[EXERCISE DETAILS]
In the data below, locate the line containing "[113,760,278,778] // 记录搜索关键词API" and the line containing "[596,603,606,613] + -> (493, 1207) //", then retype both and everything between them exactly. Pictures are not part of the copy.

TASK DATA START

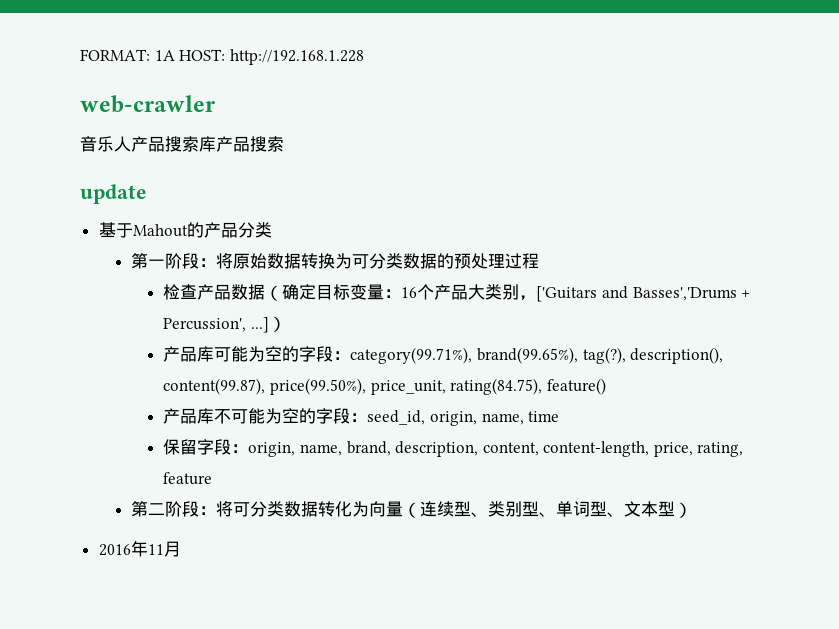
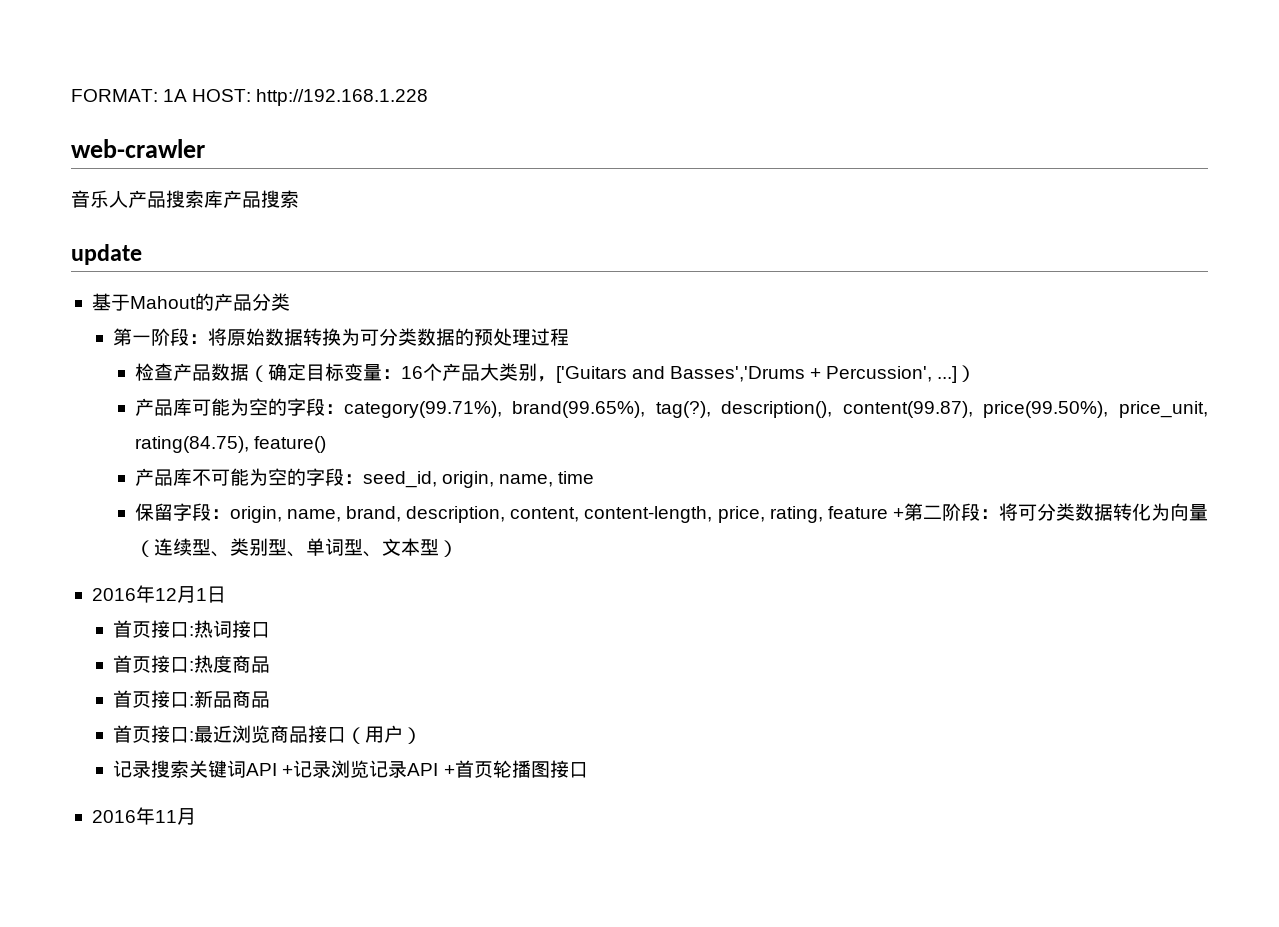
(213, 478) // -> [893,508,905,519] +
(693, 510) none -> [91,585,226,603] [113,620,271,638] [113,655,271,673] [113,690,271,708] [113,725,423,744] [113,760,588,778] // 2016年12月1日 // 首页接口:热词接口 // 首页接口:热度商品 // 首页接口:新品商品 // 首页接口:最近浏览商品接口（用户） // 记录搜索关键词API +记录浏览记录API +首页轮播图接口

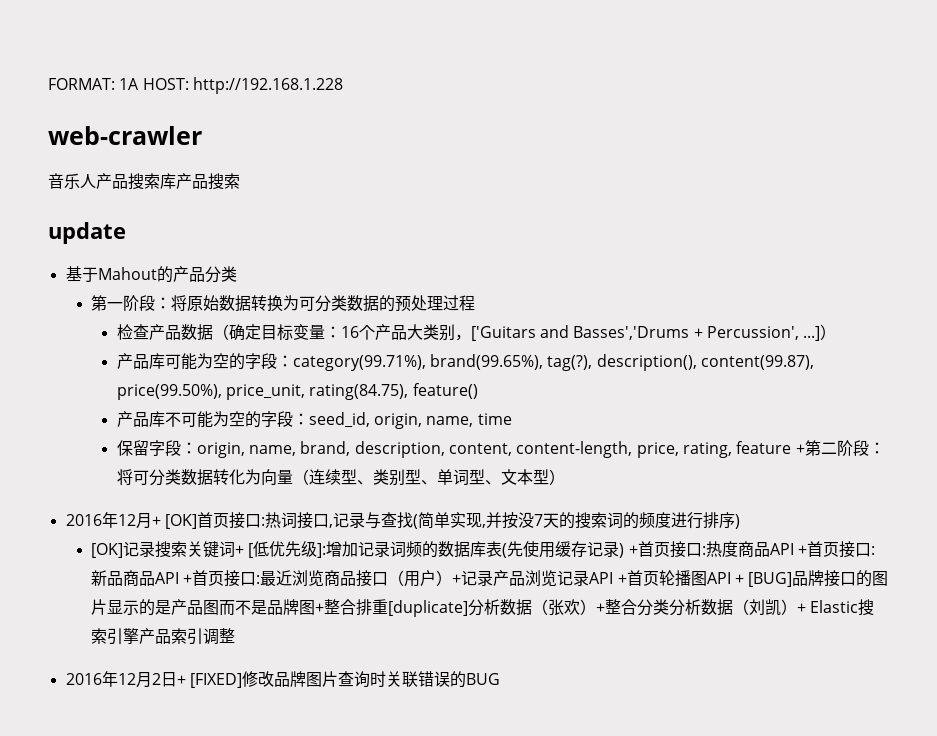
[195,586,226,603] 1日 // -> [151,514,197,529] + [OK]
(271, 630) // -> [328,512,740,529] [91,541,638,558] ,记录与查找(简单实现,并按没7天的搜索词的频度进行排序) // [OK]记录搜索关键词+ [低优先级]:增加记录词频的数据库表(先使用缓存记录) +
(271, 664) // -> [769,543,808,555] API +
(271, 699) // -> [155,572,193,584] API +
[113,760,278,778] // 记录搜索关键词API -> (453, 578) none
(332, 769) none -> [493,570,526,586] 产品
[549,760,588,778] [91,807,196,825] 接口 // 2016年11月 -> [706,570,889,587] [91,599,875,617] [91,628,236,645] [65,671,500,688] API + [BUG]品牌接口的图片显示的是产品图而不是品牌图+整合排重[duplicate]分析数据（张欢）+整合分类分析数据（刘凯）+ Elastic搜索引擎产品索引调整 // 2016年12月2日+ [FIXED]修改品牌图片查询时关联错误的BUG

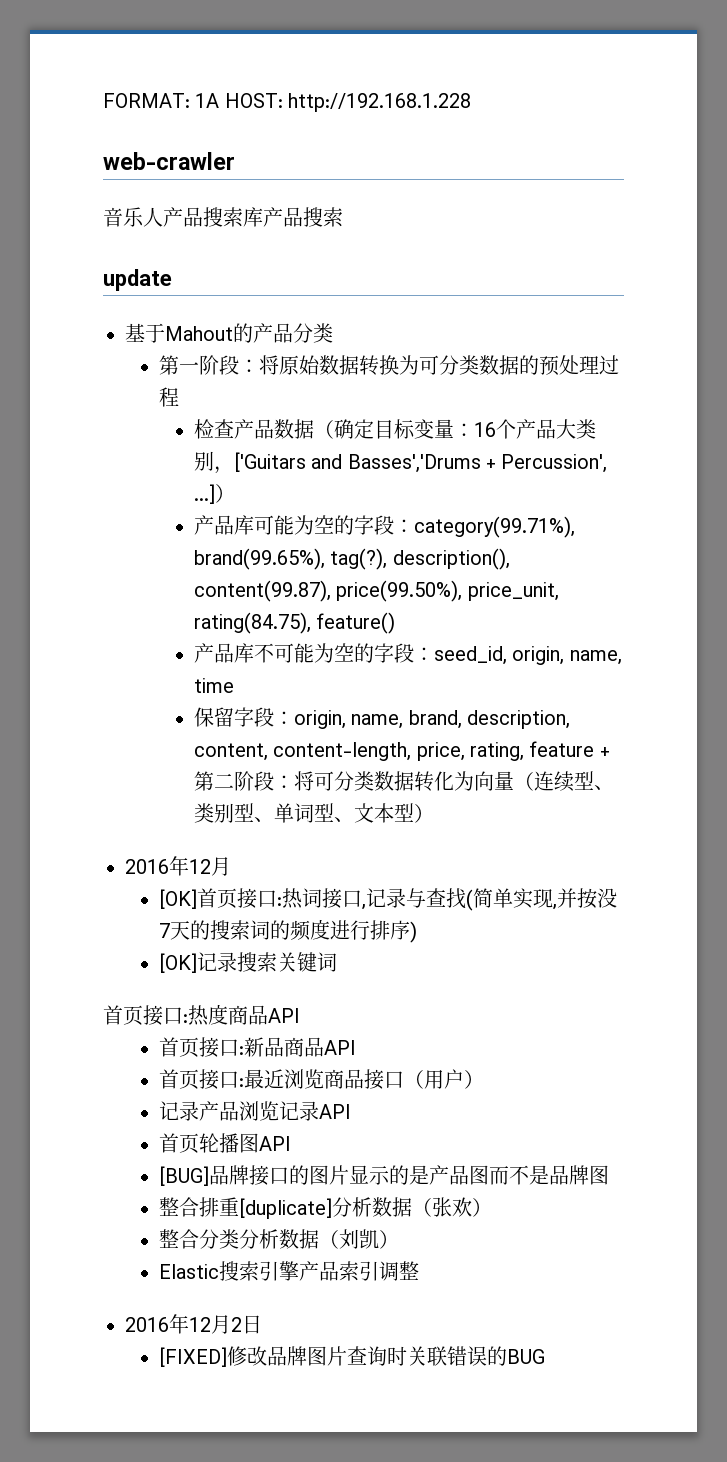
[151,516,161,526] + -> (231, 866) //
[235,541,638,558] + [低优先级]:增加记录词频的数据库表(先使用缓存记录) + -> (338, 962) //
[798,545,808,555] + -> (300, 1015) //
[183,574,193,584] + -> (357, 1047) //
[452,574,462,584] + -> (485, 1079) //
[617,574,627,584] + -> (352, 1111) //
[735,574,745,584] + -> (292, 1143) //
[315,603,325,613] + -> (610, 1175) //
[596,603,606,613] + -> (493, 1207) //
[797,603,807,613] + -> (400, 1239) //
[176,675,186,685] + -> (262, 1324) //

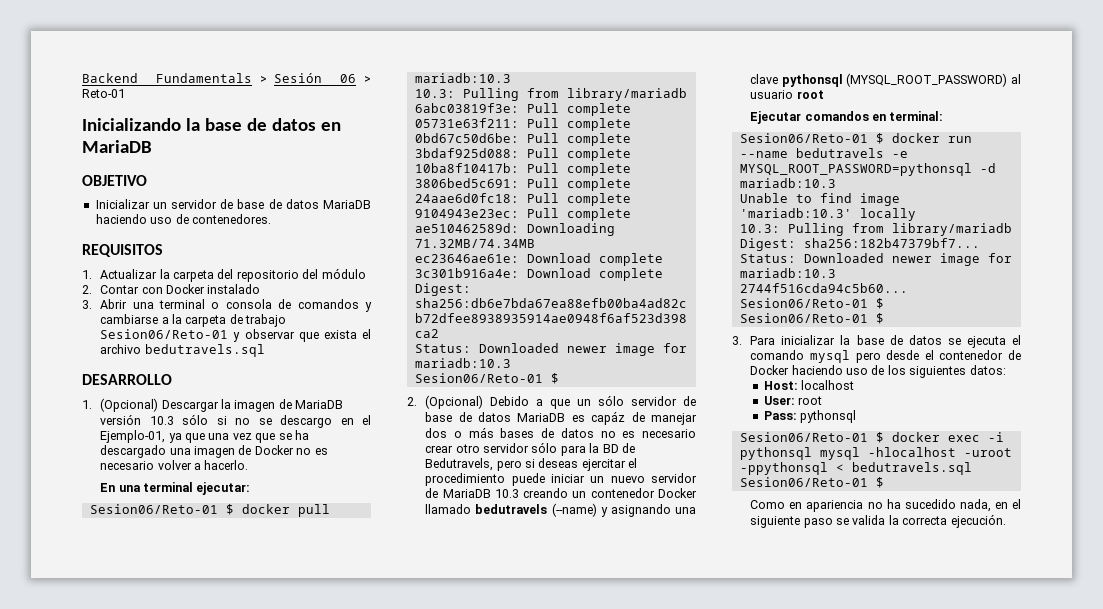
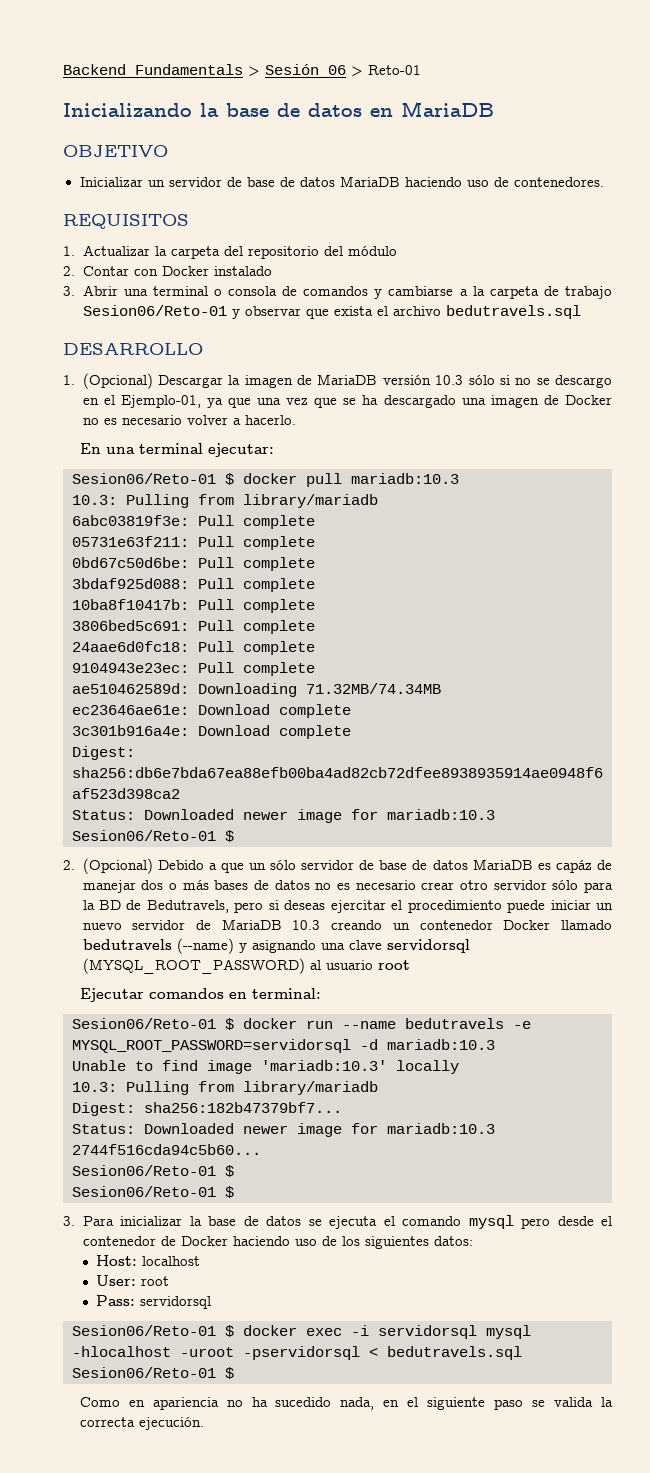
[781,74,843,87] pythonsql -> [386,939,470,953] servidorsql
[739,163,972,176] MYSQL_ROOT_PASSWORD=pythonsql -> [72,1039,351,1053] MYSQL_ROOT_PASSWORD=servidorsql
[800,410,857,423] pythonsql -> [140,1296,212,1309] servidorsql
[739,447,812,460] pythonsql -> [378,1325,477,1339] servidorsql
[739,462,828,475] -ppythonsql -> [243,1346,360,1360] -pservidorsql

TASK DATA END

[ANSWER BELOW]
[113,760,278,778] // 记录搜索关键词API -> (453, 578) none
(332, 769) none -> [493,570,526,586] 产品
[549,760,588,778] [91,807,196,825] 接口 // 2016年11月 -> [706,570,889,587] [91,599,875,617] [91,628,236,645] [65,671,500,688] API + [BUG]品牌接口的图片显示的是产品图而不是品牌图+整合排重[duplicate]分析数据（张欢）+整合分类分析数据（刘凯）+ Elastic搜索引擎产品索引调整 // 2016年12月2日+ [FIXED]修改品牌图片查询时关联错误的BUG

[151,516,161,526] + -> (231, 866) //
[235,541,638,558] + [低优先级]:增加记录词频的数据库表(先使用缓存记录) + -> (338, 962) //
[798,545,808,555] + -> (300, 1015) //
[183,574,193,584] + -> (357, 1047) //
[452,574,462,584] + -> (485, 1079) //
[617,574,627,584] + -> (352, 1111) //
[735,574,745,584] + -> (292, 1143) //
[315,603,325,613] + -> (610, 1175) //
[596,603,606,613] + -> (493, 1207) //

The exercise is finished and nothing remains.